Version difference data:
■ ■ ■ ■
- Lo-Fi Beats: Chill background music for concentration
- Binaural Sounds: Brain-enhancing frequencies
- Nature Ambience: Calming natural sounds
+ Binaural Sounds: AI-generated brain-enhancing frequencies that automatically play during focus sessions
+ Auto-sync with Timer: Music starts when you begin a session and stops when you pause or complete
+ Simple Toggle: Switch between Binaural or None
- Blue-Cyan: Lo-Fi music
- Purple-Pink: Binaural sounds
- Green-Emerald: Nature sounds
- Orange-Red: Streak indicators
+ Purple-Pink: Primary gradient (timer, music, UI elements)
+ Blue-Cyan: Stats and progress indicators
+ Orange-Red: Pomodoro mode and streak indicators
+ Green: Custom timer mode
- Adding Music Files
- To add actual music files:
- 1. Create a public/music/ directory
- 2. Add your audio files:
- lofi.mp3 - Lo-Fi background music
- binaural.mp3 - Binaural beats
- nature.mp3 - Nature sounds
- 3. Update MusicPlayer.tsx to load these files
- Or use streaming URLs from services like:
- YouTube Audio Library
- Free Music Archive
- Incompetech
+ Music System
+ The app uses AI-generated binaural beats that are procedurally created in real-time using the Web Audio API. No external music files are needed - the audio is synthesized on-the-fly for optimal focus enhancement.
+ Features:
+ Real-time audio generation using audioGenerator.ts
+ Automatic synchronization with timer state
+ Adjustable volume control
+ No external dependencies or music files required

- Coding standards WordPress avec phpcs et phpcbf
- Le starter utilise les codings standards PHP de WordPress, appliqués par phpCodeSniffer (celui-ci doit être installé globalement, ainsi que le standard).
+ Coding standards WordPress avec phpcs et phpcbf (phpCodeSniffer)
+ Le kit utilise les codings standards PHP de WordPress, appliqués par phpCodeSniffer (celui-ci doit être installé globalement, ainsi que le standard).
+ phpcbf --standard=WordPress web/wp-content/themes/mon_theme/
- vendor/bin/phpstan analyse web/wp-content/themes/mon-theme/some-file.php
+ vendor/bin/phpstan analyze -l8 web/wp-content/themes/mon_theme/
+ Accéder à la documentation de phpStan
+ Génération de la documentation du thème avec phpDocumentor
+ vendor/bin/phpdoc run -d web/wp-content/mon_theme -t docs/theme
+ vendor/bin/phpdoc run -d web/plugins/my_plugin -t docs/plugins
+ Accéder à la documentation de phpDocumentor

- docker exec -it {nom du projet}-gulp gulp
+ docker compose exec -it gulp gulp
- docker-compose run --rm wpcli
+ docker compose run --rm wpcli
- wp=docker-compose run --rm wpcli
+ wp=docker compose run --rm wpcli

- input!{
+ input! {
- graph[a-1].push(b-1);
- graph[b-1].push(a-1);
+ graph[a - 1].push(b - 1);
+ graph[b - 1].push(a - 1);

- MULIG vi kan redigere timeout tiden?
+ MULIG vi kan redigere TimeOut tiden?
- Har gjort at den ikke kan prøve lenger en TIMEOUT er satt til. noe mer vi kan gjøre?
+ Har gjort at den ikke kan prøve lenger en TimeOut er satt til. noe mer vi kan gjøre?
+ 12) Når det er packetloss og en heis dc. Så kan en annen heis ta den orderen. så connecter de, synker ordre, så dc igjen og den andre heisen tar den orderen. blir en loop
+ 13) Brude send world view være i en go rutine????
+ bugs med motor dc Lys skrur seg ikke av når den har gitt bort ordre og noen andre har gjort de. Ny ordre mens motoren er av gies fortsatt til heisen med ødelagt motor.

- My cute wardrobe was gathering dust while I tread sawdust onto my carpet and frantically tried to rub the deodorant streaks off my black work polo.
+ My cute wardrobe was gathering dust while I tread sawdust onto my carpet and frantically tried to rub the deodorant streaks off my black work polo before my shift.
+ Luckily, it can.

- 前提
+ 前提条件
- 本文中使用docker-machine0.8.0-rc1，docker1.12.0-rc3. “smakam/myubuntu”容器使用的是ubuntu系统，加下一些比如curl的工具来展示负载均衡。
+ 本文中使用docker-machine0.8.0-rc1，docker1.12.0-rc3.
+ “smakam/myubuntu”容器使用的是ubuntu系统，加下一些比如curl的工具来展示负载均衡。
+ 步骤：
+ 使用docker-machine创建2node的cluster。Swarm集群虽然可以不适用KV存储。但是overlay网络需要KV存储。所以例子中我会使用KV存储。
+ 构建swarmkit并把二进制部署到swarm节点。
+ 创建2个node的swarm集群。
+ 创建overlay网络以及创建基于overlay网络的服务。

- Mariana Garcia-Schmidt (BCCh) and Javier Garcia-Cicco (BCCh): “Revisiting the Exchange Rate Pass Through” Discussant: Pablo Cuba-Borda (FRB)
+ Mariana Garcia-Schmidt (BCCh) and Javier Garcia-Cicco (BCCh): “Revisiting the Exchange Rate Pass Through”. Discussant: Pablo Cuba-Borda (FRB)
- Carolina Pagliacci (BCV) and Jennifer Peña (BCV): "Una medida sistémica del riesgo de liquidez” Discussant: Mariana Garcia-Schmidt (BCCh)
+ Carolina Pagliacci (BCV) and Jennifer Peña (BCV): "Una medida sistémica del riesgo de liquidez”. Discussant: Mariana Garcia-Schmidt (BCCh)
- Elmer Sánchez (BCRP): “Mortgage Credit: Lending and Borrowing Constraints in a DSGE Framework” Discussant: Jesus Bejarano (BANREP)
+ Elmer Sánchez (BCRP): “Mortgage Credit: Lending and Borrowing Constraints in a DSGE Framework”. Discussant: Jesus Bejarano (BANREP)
■ ■ ■ ■
_Work to be completed_
As the answer, set down only the lines from the data above between the one holding "- 3. Update" and the one holding "- graph[b-1].push(a-1);", inclusive, exactly as they read.

_Written response_
- 3. Update MusicPlayer.tsx to load these files
- Or use streaming URLs from services like:
- YouTube Audio Library
- Free Music Archive
- Incompetech
+ Music System
+ The app uses AI-generated binaural beats that are procedurally created in real-time using the Web Audio API. No external music files are needed - the audio is synthesized on-the-fly for optimal focus enhancement.
+ Features:
+ Real-time audio generation using audioGenerator.ts
+ Automatic synchronization with timer state
+ Adjustable volume control
+ No external dependencies or music files required

- Coding standards WordPress avec phpcs et phpcbf
- Le starter utilise les codings standards PHP de WordPress, appliqués par phpCodeSniffer (celui-ci doit être installé globalement, ainsi que le standard).
+ Coding standards WordPress avec phpcs et phpcbf (phpCodeSniffer)
+ Le kit utilise les codings standards PHP de WordPress, appliqués par phpCodeSniffer (celui-ci doit être installé globalement, ainsi que le standard).
+ phpcbf --standard=WordPress web/wp-content/themes/mon_theme/
- vendor/bin/phpstan analyse web/wp-content/themes/mon-theme/some-file.php
+ vendor/bin/phpstan analyze -l8 web/wp-content/themes/mon_theme/
+ Accéder à la documentation de phpStan
+ Génération de la documentation du thème avec phpDocumentor
+ vendor/bin/phpdoc run -d web/wp-content/mon_theme -t docs/theme
+ vendor/bin/phpdoc run -d web/plugins/my_plugin -t docs/plugins
+ Accéder à la documentation de phpDocumentor

- docker exec -it {nom du projet}-gulp gulp
+ docker compose exec -it gulp gulp
- docker-compose run --rm wpcli
+ docker compose run --rm wpcli
- wp=docker-compose run --rm wpcli
+ wp=docker compose run --rm wpcli

- input!{
+ input! {
- graph[a-1].push(b-1);
- graph[b-1].push(a-1);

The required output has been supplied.